CASIA OpenIR  > 毕业生  > 博士学位论文
知识与数据共同驱动的面部行为分析 与人脸卡通画合成
张勇1,2
学位类型工学博士
导师胡包钢
2018-05-31
学位授予单位中国科学院大学
学位授予地点北京
关键词先验知识 弱监督学习 人脸面部动作单元 卡通画合成 深度卷积神经网络 多示例学习 特征学习
其他摘要

本文的主要研究内容是利用领域相关的先验知识解决在数据标注不足时模型的训练问题,以及利用先验知识解决不同风格图像的匹配问题。 我们对人脸面部行为分析和人脸卡通画合成两个问题进行研究,并将领域相关的先验知识用于模型的学习以提升模型的效果。 本文的贡献包括如下几个方面:

(1) 基于双向有序多示例回归模型的人脸面部动作单元强度估计。 我们提出利用弱标注视频数据训练单帧动作强度回归模型。 每个视频段只需标注首尾帧的动作单元强度,这样可以减少标注成本。 我们从一个新视角看待动作单元的强度估计,并将动作强度估计建模为一个多示例回归问题。与以往方法不同,我们不仅引入“相关性”的概念,即每帧图像有分别相对于首帧标注和尾帧标注的相关程度值,而且提出每个袋拥有两个袋标注的多示例回归模型。 我们通过先验信息建立已标注图像和未标注图像之间的关系,并提供弱监督信息以辅助模型的学习,从而缓解模型对有限标注的过拟合。先验知识包括动作单元强度的平滑性、相关程度的有序性和相关程度的平滑性。

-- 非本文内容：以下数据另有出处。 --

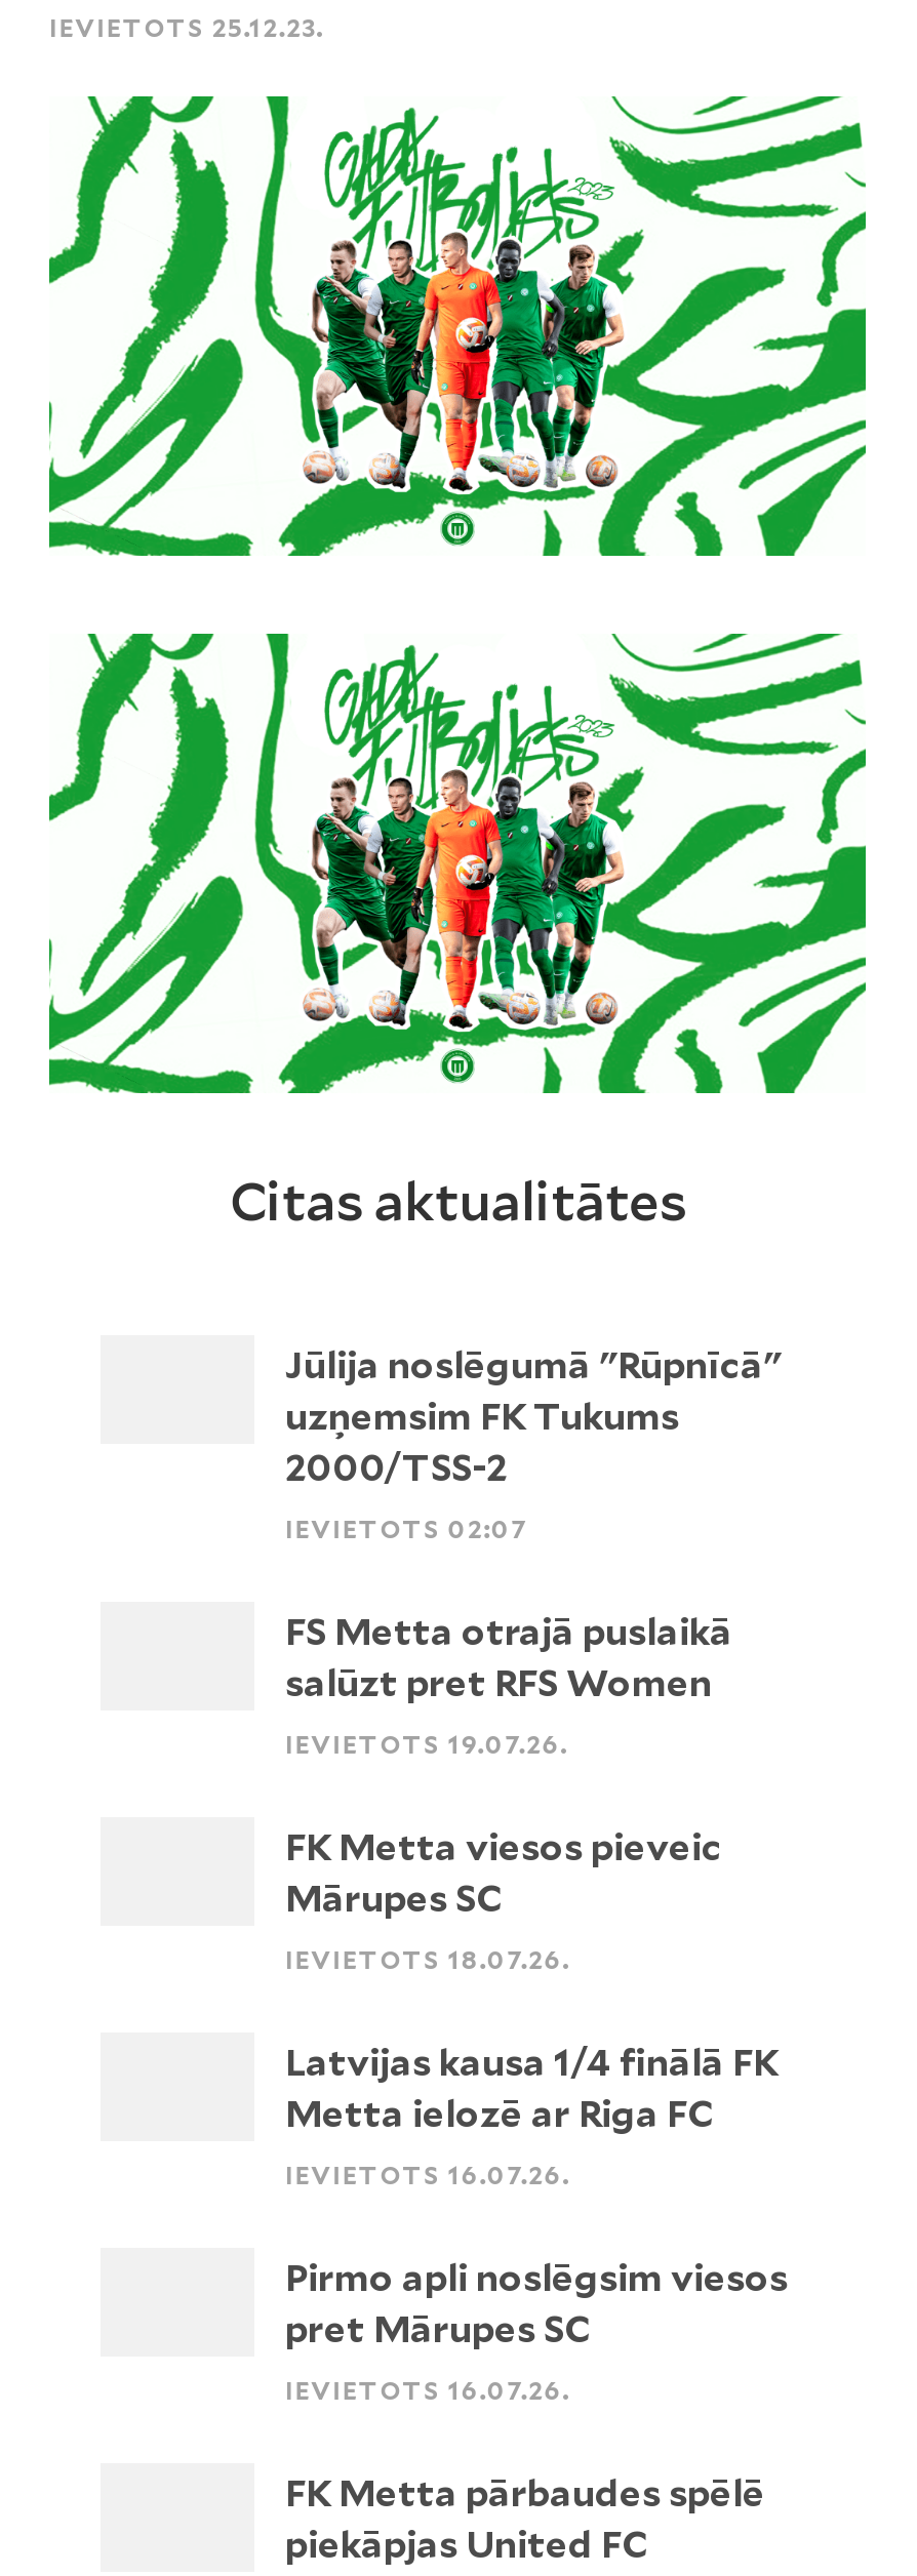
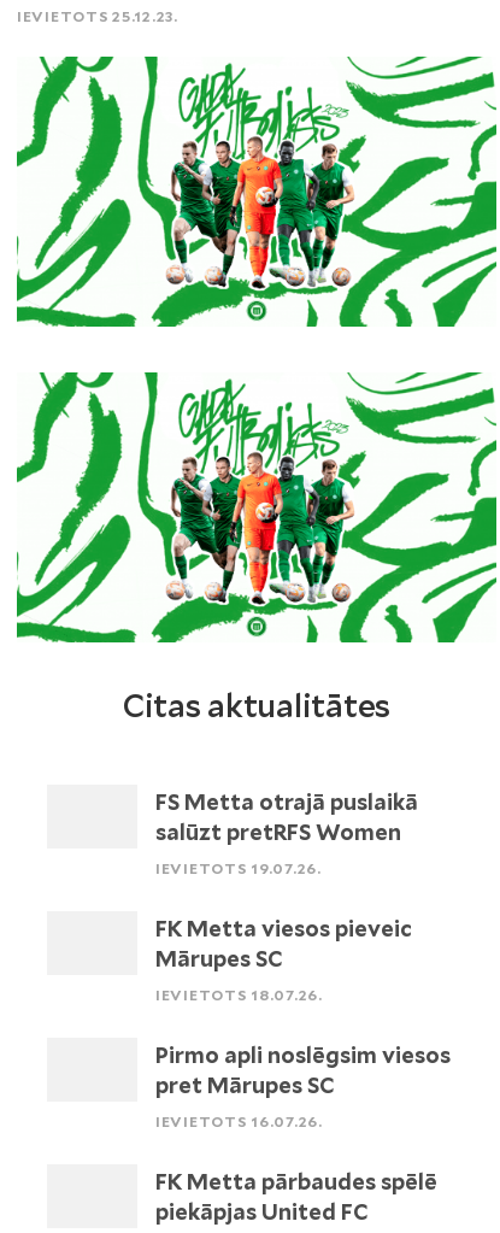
[285,1343,782,1544] Jūlija noslēgumā "Rūpnīcā" | uzņemsim FK Tukums | 2000/TSS-2 | IEVIETOTS 02:07 -> none
[285,1661,712,1704] salūzt pret RFS Women -> [155,820,401,845] salūzt pretRFS Women
[285,2041,778,2190] Latvijas kausa 1/4 finālā FK | Metta ielozē ar Riga FC | IEVIETOTS 16.07.26. -> none

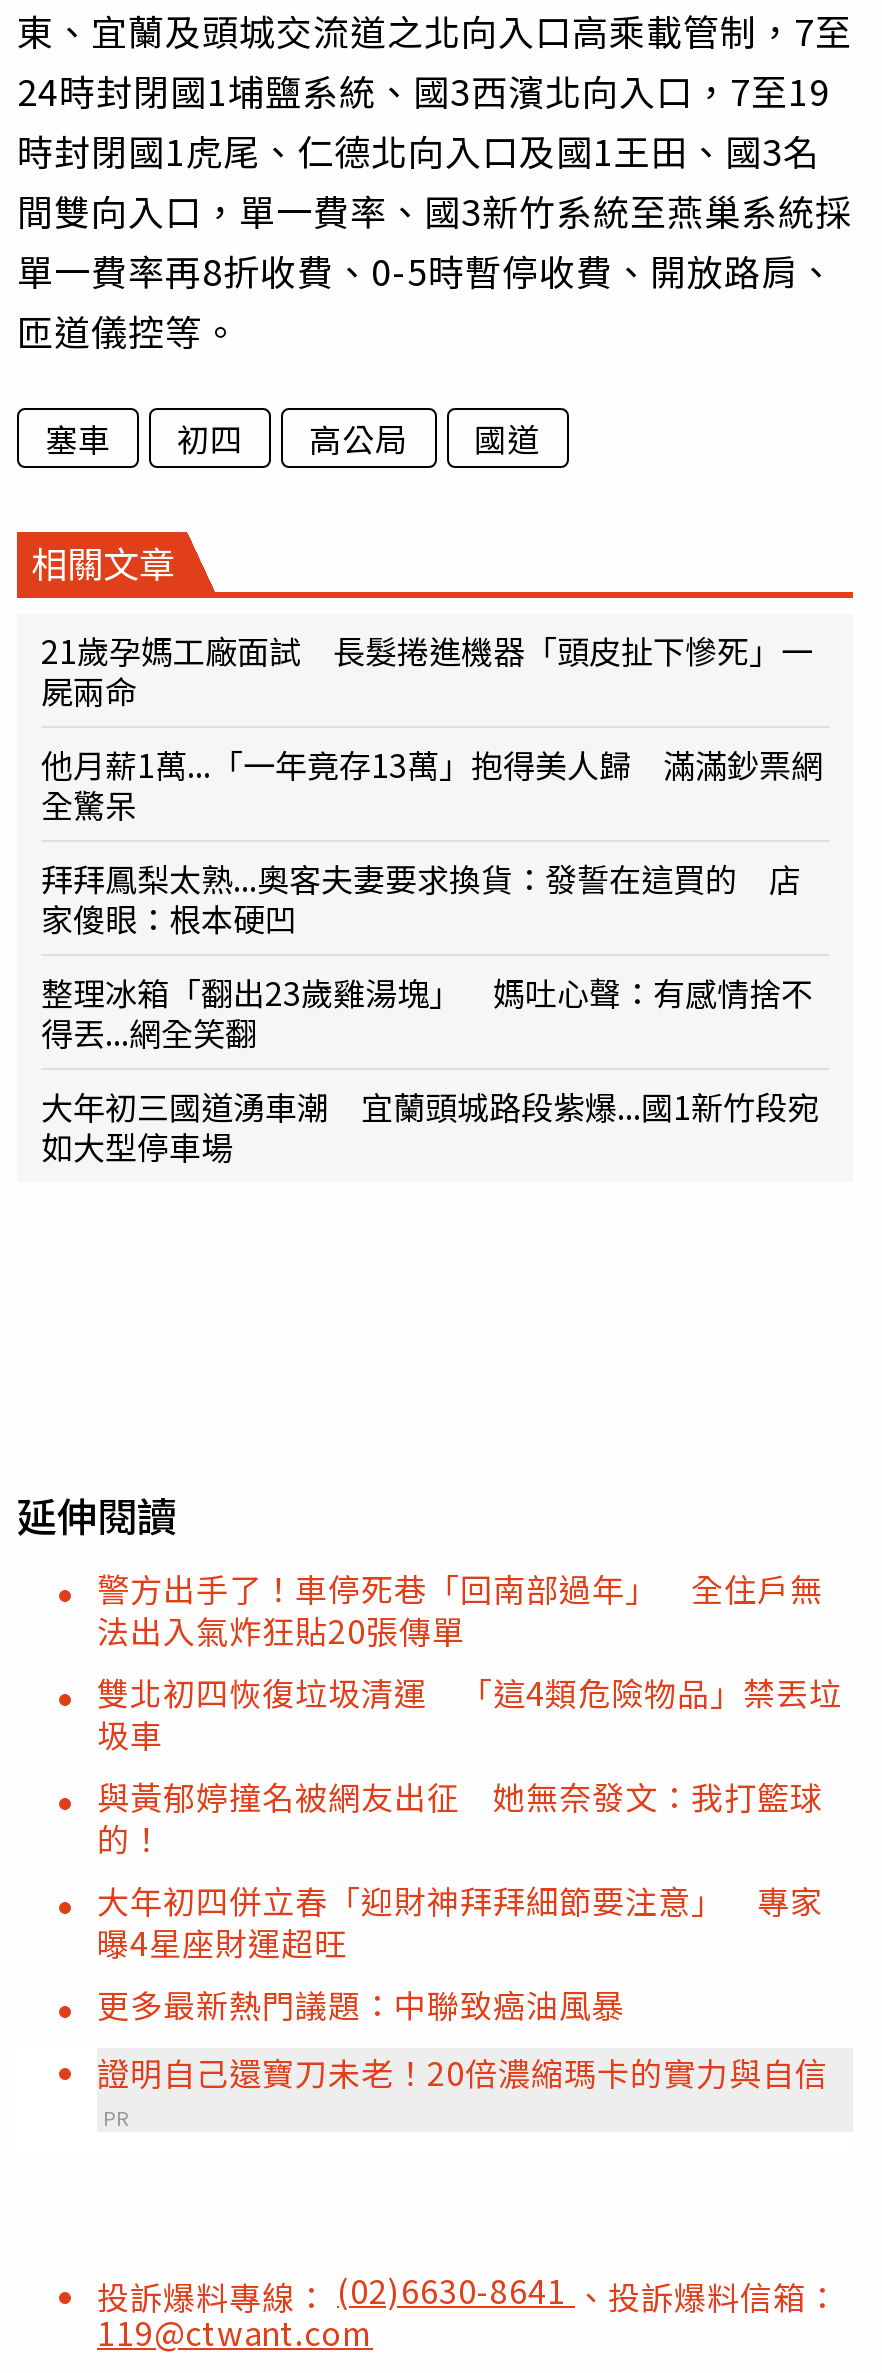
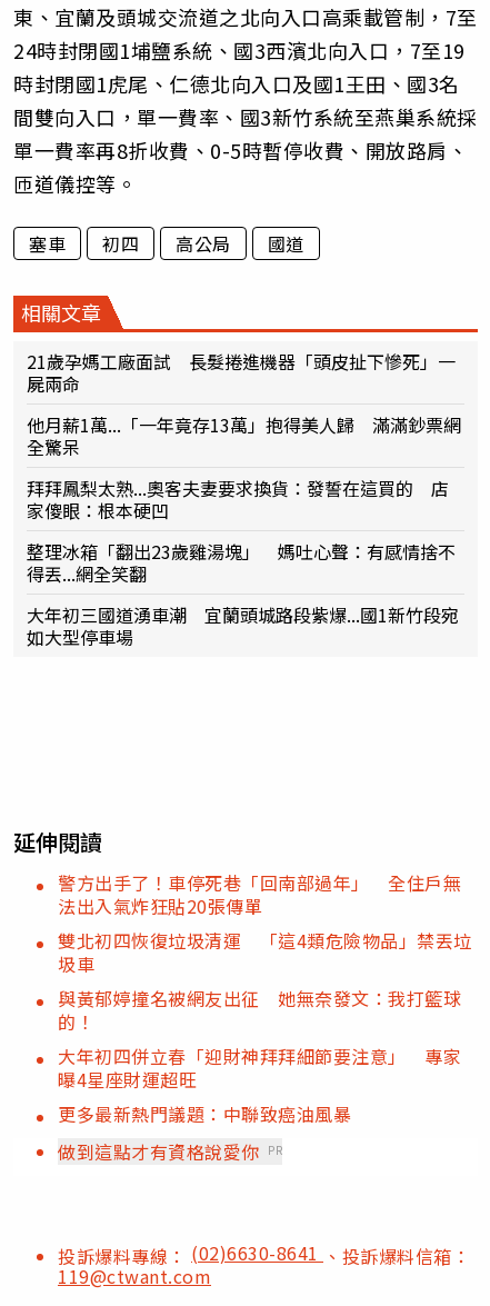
[97,2047,828,2131] 證明自己還寶刀未老！20倍濃縮瑪卡的實力與自信 | PR -> [58,1138,282,1164] 做到這點才有資格說愛你 PR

(2) 基于表征和回归模型联合学习的人脸面部动作单元强度估计。模型预测的准确度取决于图像的特征、图像标注和模型的参数。以往的强度估计方法分别进行特征学习和模型的学习。然而,学到的特征对于模型参数的学习可能并不是最优的。 另外,监督学习需要较多的标注,且动作单元强度的标注需要较强的领域知识,标注困难且成本较高。我们提出一个统一的框架,不仅可以嵌入多种不同类型的先验知识,而且能在少量的标注的情况下联合学习图像特征和模型参数。 先验知识包括特征的平滑性、强度的平滑性、强度的时序有序性和强度的非负性。先验知识可分为硬约束和软约束。 硬约束作为优化问题的约束,软约束作为目标函数中的正则项。我们基于交替方向乘子法优化框架设计一种有效的优化算法求解建立的模型。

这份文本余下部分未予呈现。